▸ **What this task involves**:
Go to the line holding "群馬県 | Levy (nheavycurrentpatients): 110.0" in the data below and repeat it exactly, then each line after it up to and including the one holding "Total | nunknowns: 30 -> 29". Omit pictures.

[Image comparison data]
■ ■ ■ ■

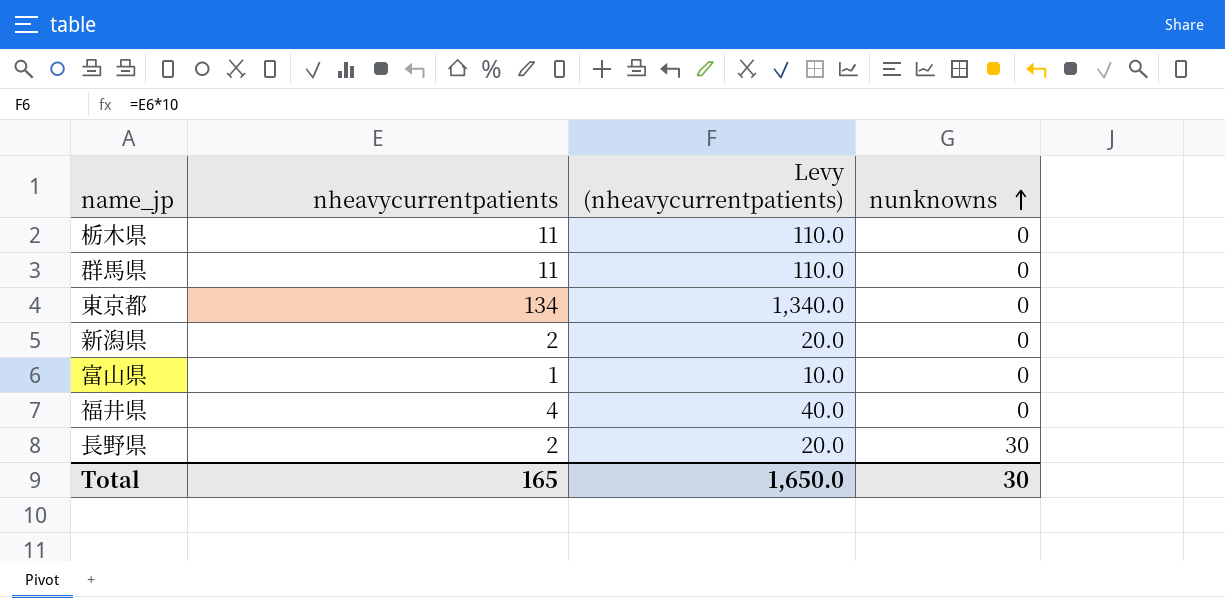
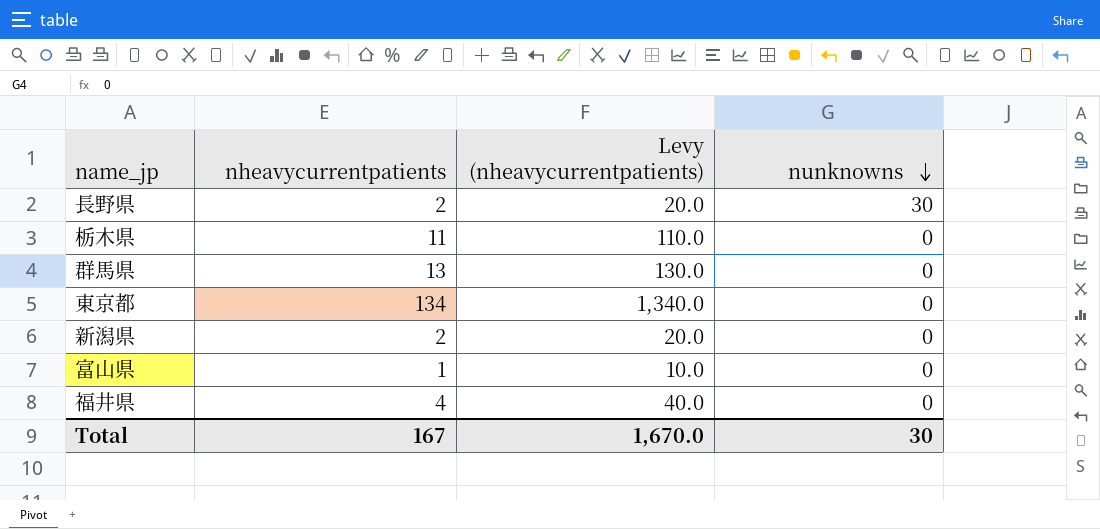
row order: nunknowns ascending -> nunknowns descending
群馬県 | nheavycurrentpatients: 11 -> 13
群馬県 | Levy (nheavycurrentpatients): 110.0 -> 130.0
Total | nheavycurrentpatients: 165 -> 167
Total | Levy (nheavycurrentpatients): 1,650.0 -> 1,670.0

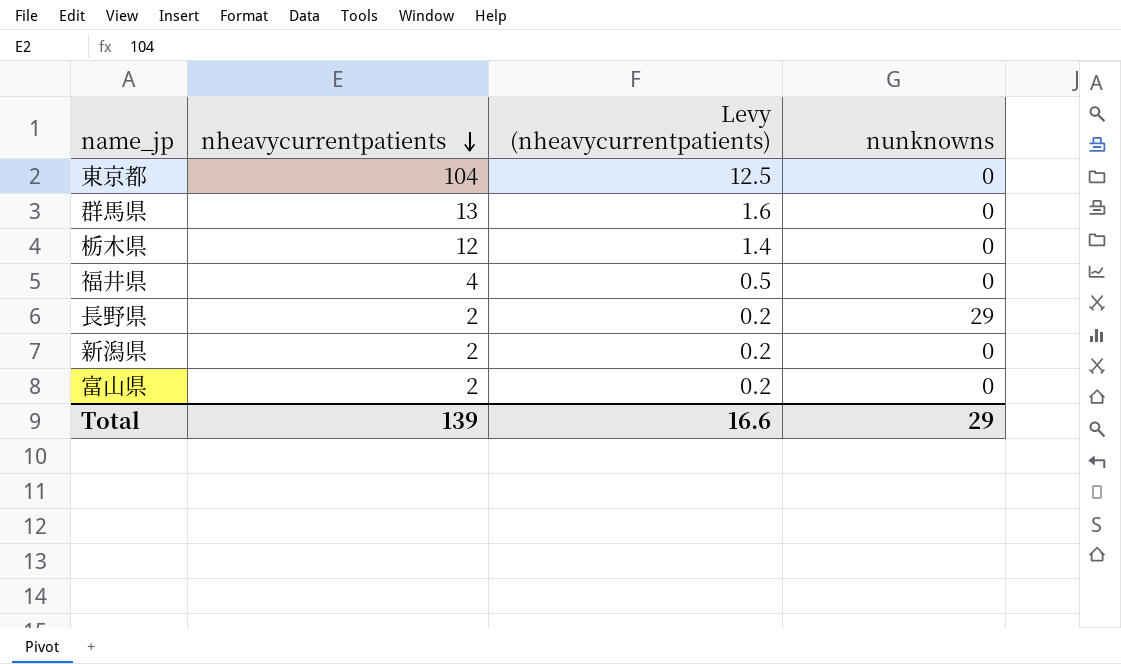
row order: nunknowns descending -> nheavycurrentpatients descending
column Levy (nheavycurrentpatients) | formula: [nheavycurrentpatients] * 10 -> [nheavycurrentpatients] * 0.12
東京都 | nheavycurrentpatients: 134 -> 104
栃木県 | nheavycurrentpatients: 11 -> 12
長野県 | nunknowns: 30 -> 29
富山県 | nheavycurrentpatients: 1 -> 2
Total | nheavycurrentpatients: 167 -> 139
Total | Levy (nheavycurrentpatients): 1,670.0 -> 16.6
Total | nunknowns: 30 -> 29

■ ■ ■ ■

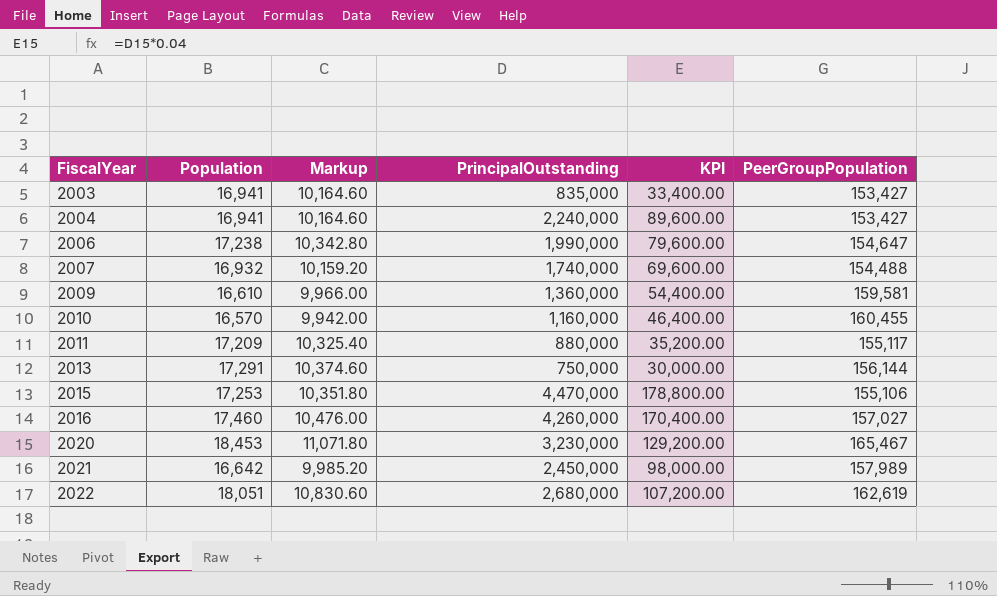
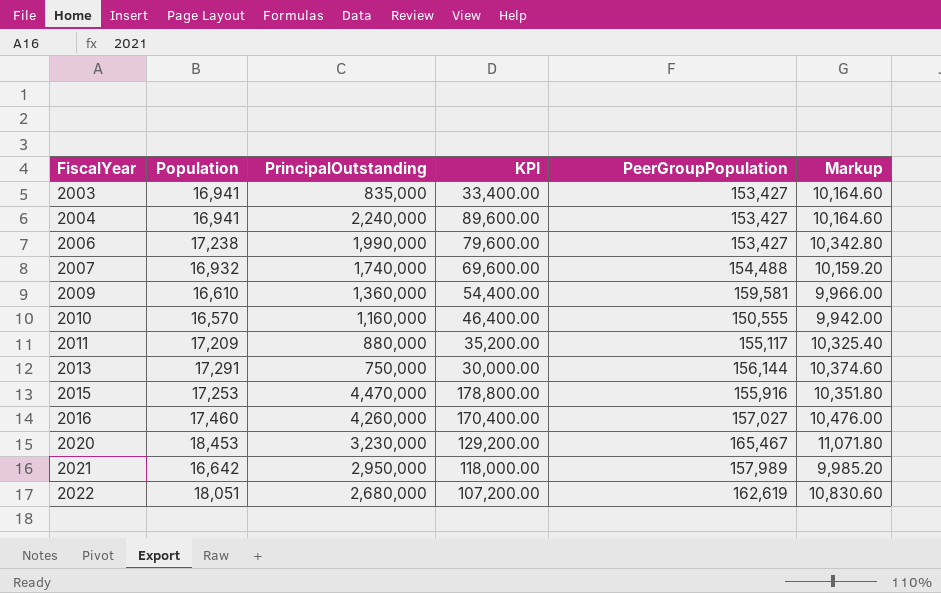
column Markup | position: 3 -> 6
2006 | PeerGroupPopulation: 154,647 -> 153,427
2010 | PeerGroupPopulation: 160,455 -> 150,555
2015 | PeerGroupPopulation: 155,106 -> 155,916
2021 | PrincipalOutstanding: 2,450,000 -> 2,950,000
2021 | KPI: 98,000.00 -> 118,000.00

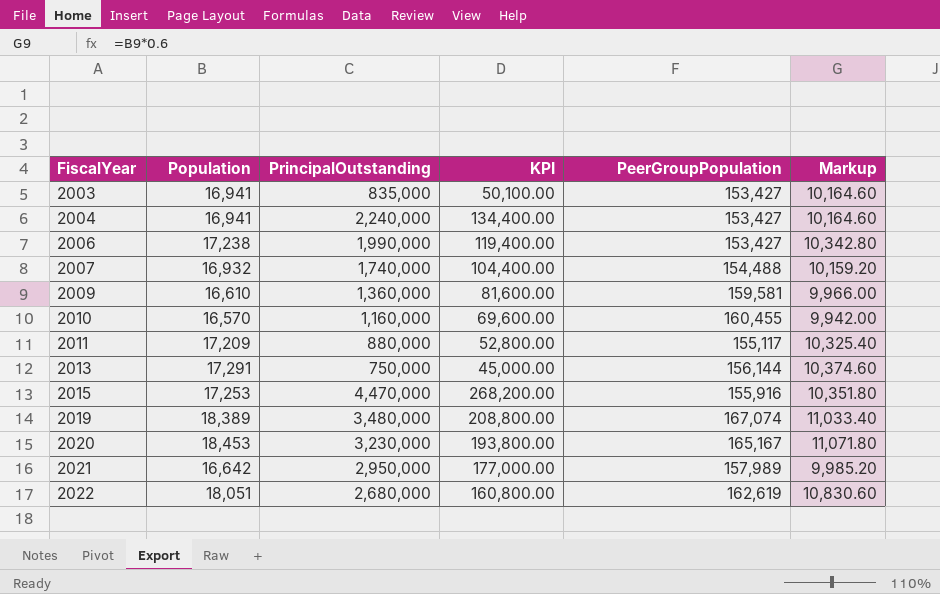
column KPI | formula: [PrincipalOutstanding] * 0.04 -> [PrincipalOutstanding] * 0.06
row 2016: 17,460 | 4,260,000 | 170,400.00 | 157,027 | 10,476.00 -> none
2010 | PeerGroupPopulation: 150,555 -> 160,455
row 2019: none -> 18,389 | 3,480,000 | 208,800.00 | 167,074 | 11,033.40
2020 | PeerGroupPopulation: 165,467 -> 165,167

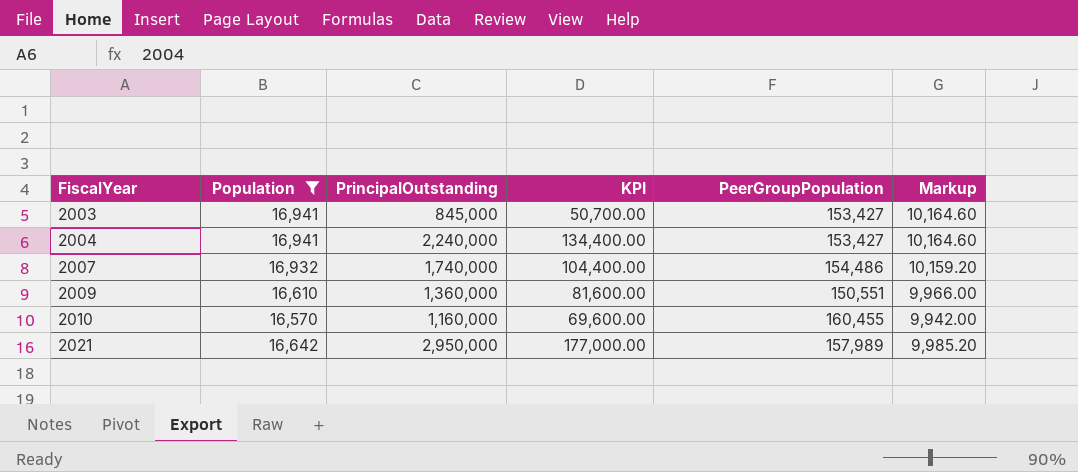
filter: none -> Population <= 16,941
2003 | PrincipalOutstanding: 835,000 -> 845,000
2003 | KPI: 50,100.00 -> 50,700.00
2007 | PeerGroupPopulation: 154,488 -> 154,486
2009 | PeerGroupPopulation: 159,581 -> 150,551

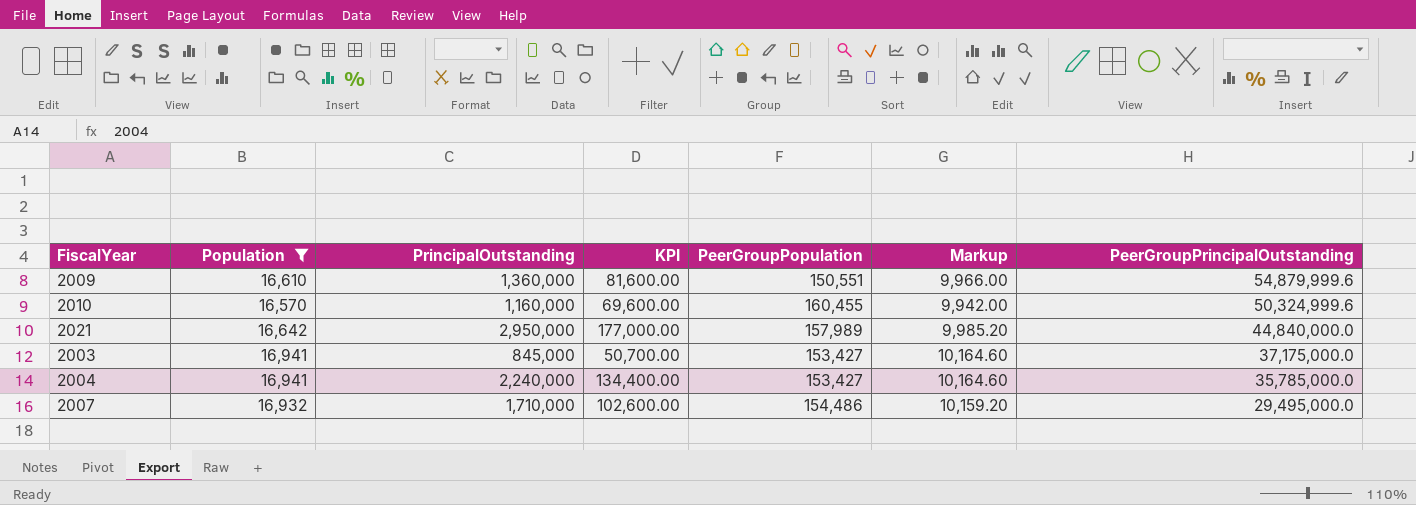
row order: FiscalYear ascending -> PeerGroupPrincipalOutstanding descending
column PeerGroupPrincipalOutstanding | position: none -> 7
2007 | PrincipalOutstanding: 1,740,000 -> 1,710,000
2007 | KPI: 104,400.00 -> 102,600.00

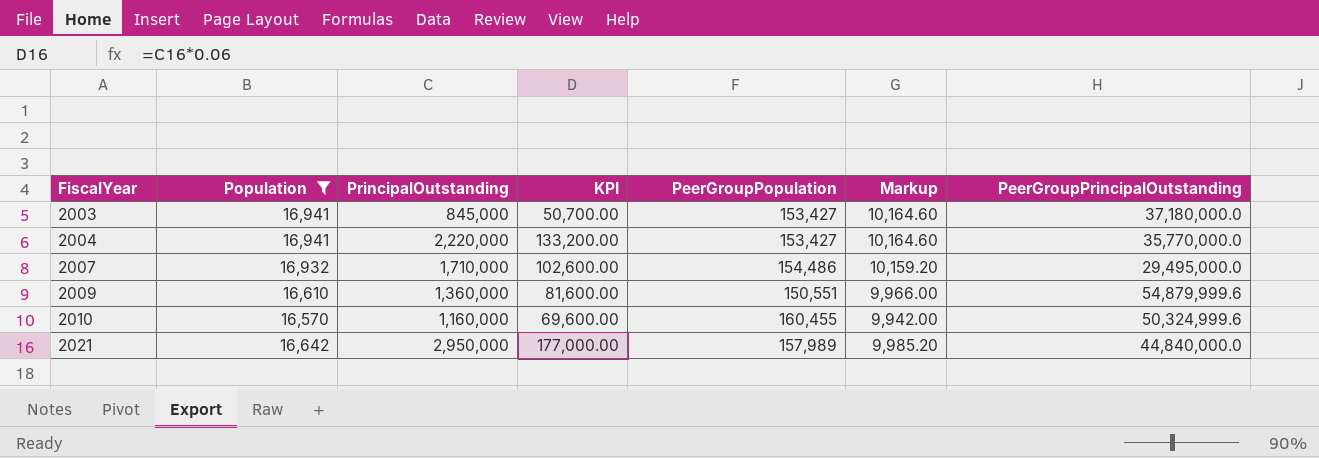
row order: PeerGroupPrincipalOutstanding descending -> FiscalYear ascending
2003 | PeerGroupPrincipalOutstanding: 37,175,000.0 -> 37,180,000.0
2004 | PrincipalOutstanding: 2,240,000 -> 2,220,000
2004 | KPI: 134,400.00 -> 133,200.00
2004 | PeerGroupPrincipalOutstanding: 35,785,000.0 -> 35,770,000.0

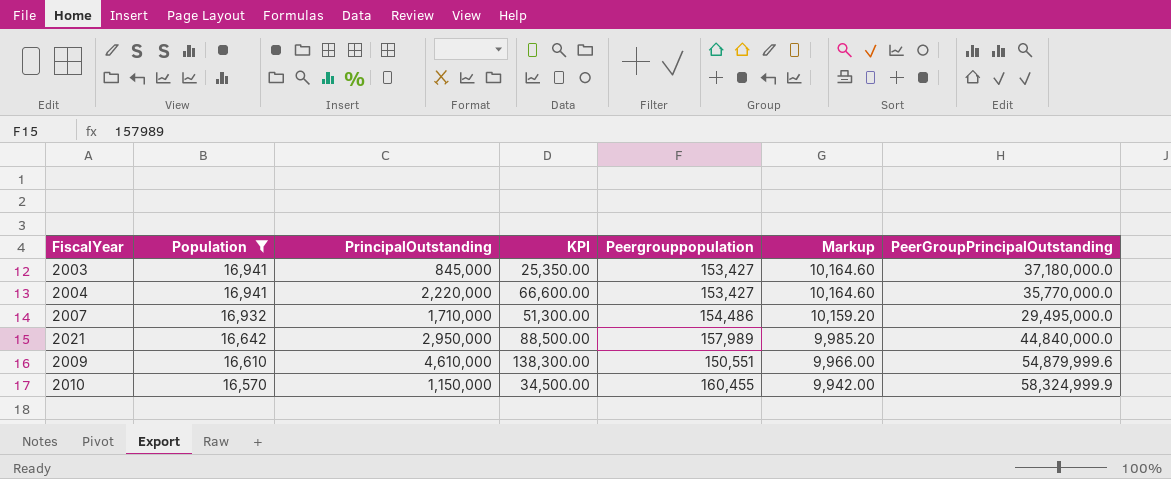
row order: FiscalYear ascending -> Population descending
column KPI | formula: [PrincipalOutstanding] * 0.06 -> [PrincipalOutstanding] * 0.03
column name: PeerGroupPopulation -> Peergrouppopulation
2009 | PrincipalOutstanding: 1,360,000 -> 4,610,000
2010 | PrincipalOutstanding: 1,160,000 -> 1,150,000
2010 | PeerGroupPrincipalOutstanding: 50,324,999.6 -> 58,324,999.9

■ ■ ■ ■

▸ **Task answer**:
群馬県 | Levy (nheavycurrentpatients): 110.0 -> 130.0
Total | nheavycurrentpatients: 165 -> 167
Total | Levy (nheavycurrentpatients): 1,650.0 -> 1,670.0

row order: nunknowns descending -> nheavycurrentpatients descending
column Levy (nheavycurrentpatients) | formula: [nheavycurrentpatients] * 10 -> [nheavycurrentpatients] * 0.12
東京都 | nheavycurrentpatients: 134 -> 104
栃木県 | nheavycurrentpatients: 11 -> 12
長野県 | nunknowns: 30 -> 29
富山県 | nheavycurrentpatients: 1 -> 2
Total | nheavycurrentpatients: 167 -> 139
Total | Levy (nheavycurrentpatients): 1,670.0 -> 16.6
Total | nunknowns: 30 -> 29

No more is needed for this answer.